Saturday, March 30, 2013

Presenting without slides

Tired of slides, I’ve been experimenting with different ways of presenting. At the recent Conference on Statistical Practice, I decided only to use slides for an outline and references. As it turns out, the most critical feedback I got had to do with the fact that the audience couldn’t follow the organization because I had no slides.

I tried presenting without slides because, well, I started to use them as a crutch. I also saw a lot of people presenting essentially by putting together slides and reading from them. So I figured I would expand my horizons.

Next time I present, I’ll do slides, I guess, but I may try something a bit different.

Wednesday, March 27, 2013

Last session of Caltech's Learning from Data course starts April 2

I just received this email:

Caltech's Machine Learning MOOC is coming to an end this spring, with the final session starting on April 2. There will be no future sessions. The course has attracted more than 200,000 participants since its launch last year, and has gained wide acclaim. This is the last chance for anyone who wishes to take the course (
The Caltech Team
I strongly recommend this course if you can take it, even if you have taken other machine learning classes. It lays a great theoretical foundation for machine learning, sets it off nicely from classical statistics, and gives you some experience working with data as well.

If you were for some reason waiting for the right time, it looks to be now or never.

Wednesday, March 20, 2013

Review of Caltech's Learning from Data e-course

Caltech has an online course Learning from Data, taught by Professor Yaser Abu-Mostafa, that seeks to make the course material accessible to everybody. Unlike most of the online courses I've taken, this one is independently offered through a platform created just for the class. I took the course for its second offering in Jan-March 2013.

The platform on which the course is offered isn't as slick as Coursera. The lectures are offered through a Youtube playlist, and the homeworks are graded through multiple choice. That's perhaps a weakness of the class, but somehow the course faculty made it work.

The class's content was its strong point. Abu-Mostafa weaved theory and pragmatic concerns throughout the class, and invited students to write code in just about any platform (I, of course, chose R) to explore the theoretical ideas in a practical setting. Between this class and Andrew Ng's Machine Learning class on the Coursera platform, a student will have a very strong foundation to apply these techniques to a real-world setting.

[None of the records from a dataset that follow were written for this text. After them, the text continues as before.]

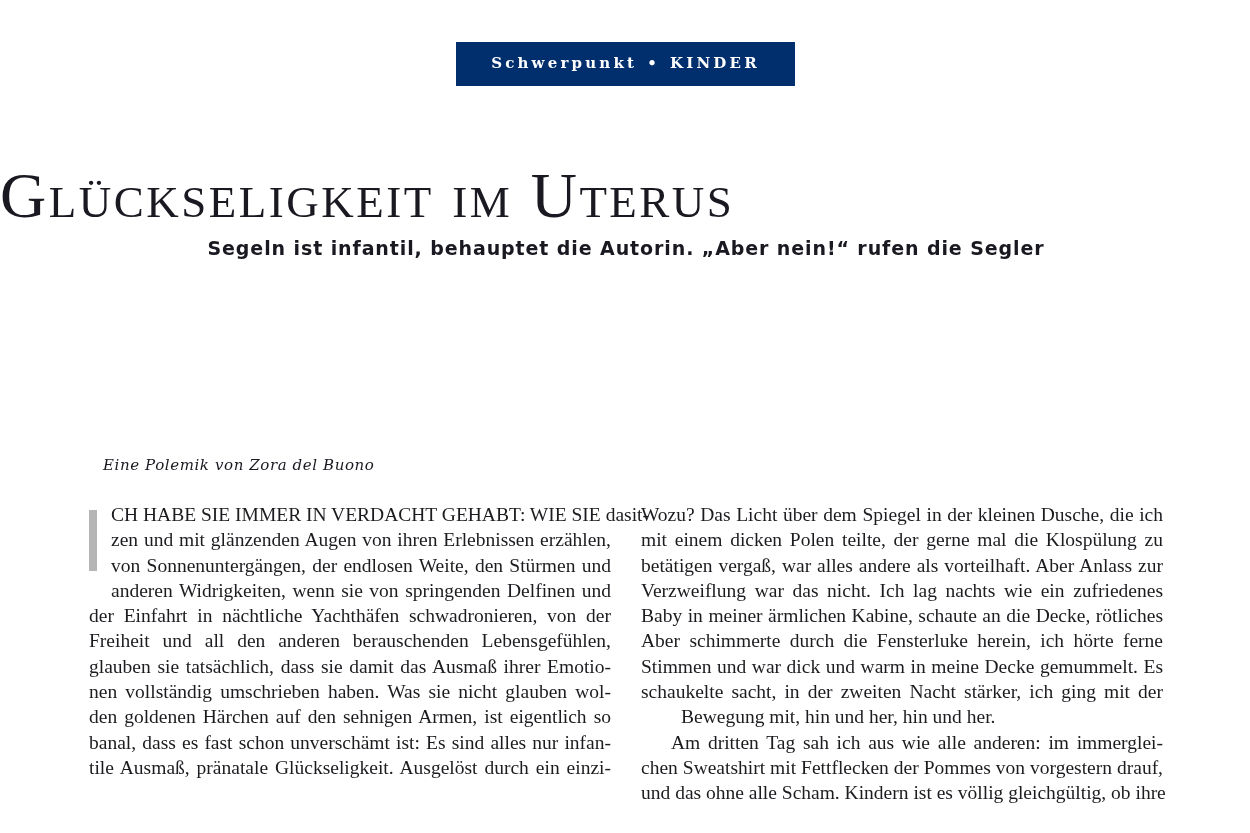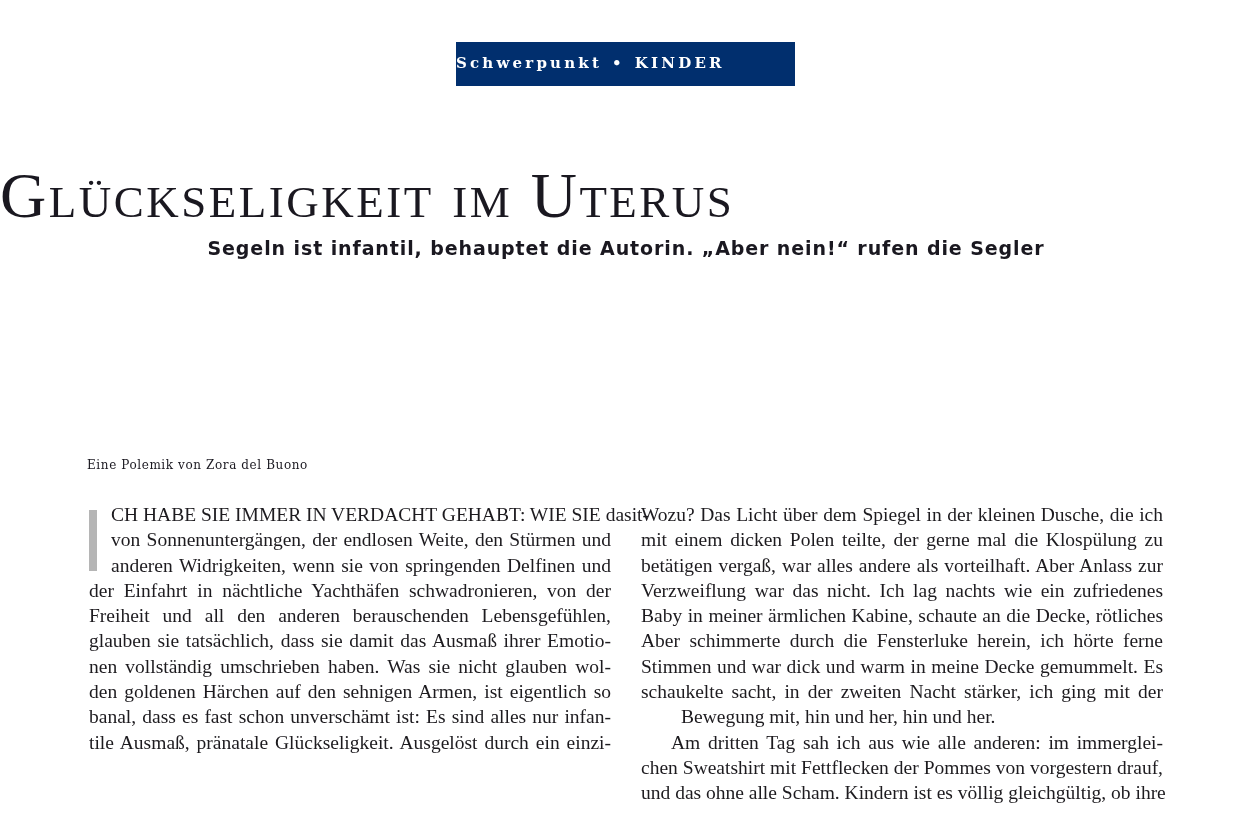--- a/index.html
+++ b/index.html
@@ -28,6 +28,7 @@
       letter-spacing: 3.2px;
       display: flex;
       align-items: center;
+      justify-content: center;
       box-sizing: border-box;
       padding-bottom: 2px;
     }

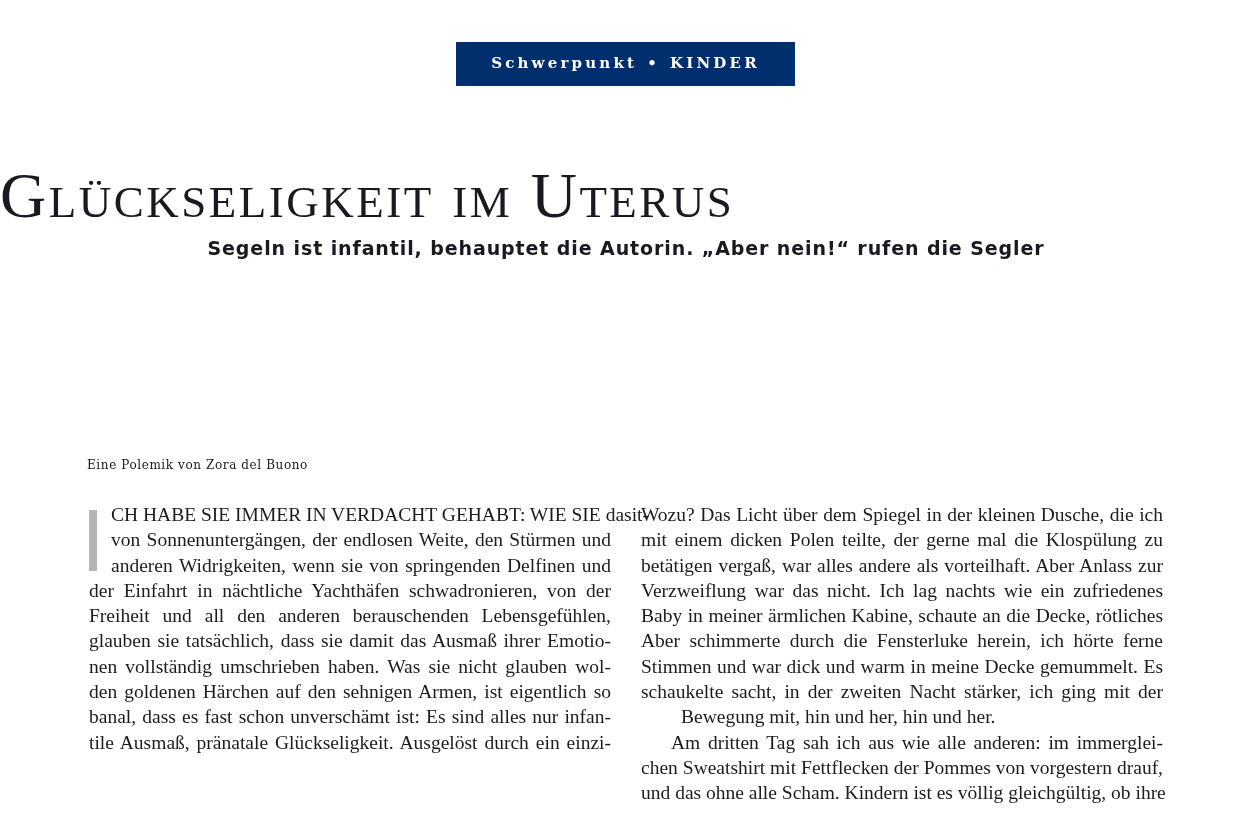--- a/index.html
+++ b/index.html
@@ -66,10 +66,11 @@
     }
     .byline {
       position: absolute;
-      left: 87px;
+      left: 103px;
       top: 453px;
       font-family: "DejaVu Serif", serif;
-      font-size: 12px;
+      font-style: italic;
+      font-size: 15px;
       letter-spacing: 0.6px;
       color: #1a1820;
       line-height: 24px;

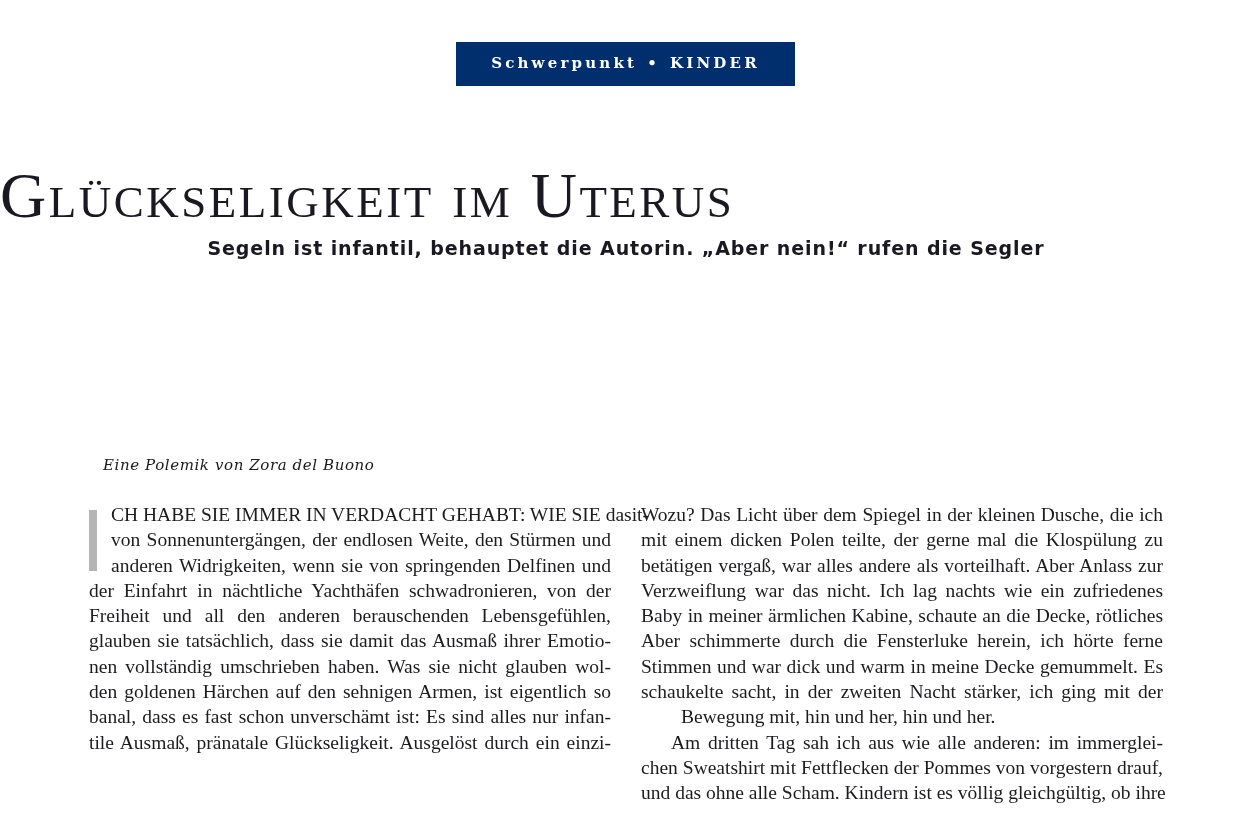--- a/index.html
+++ b/index.html
@@ -132,6 +132,7 @@
 
 <div class="col col-left">
   <span class="line indent1 caps-line">CH HABE SIE IMMER IN VERDACHT GEHABT: WIE SIE dasit-</span>
+  <span class="line indent1">zen und mit glänzenden Augen von ihren Erlebnissen erzählen,</span>
   <span class="line indent1">von Sonnenuntergängen, der endlosen Weite, den Stürmen und</span>
   <span class="line" style="padding-left:22px;">anderen Widrigkeiten, wenn sie von springenden Delfinen und</span>
   <span class="line">der Einfahrt in nächtliche Yachthäfen schwadronieren, von der</span>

I have only one objection to the content, which came in the last lecture. In his description of Bayesian techniques, he claimed that in most circumstances you could only model a parameter with a delta function. This, of course, falls in line with the frequentist notion that you have a constant, but unknowable "state of nature." I felt this way for a long time, but don't really believe it any more in a variety of contexts. I think he played up the Bayesian v. frequentist squabble a bit much, which may have been appropriate 20 years ago but is not so much an issue now.

Otherwise, I found the perspective from the course extremely valuable, especially in the context of supervised learning.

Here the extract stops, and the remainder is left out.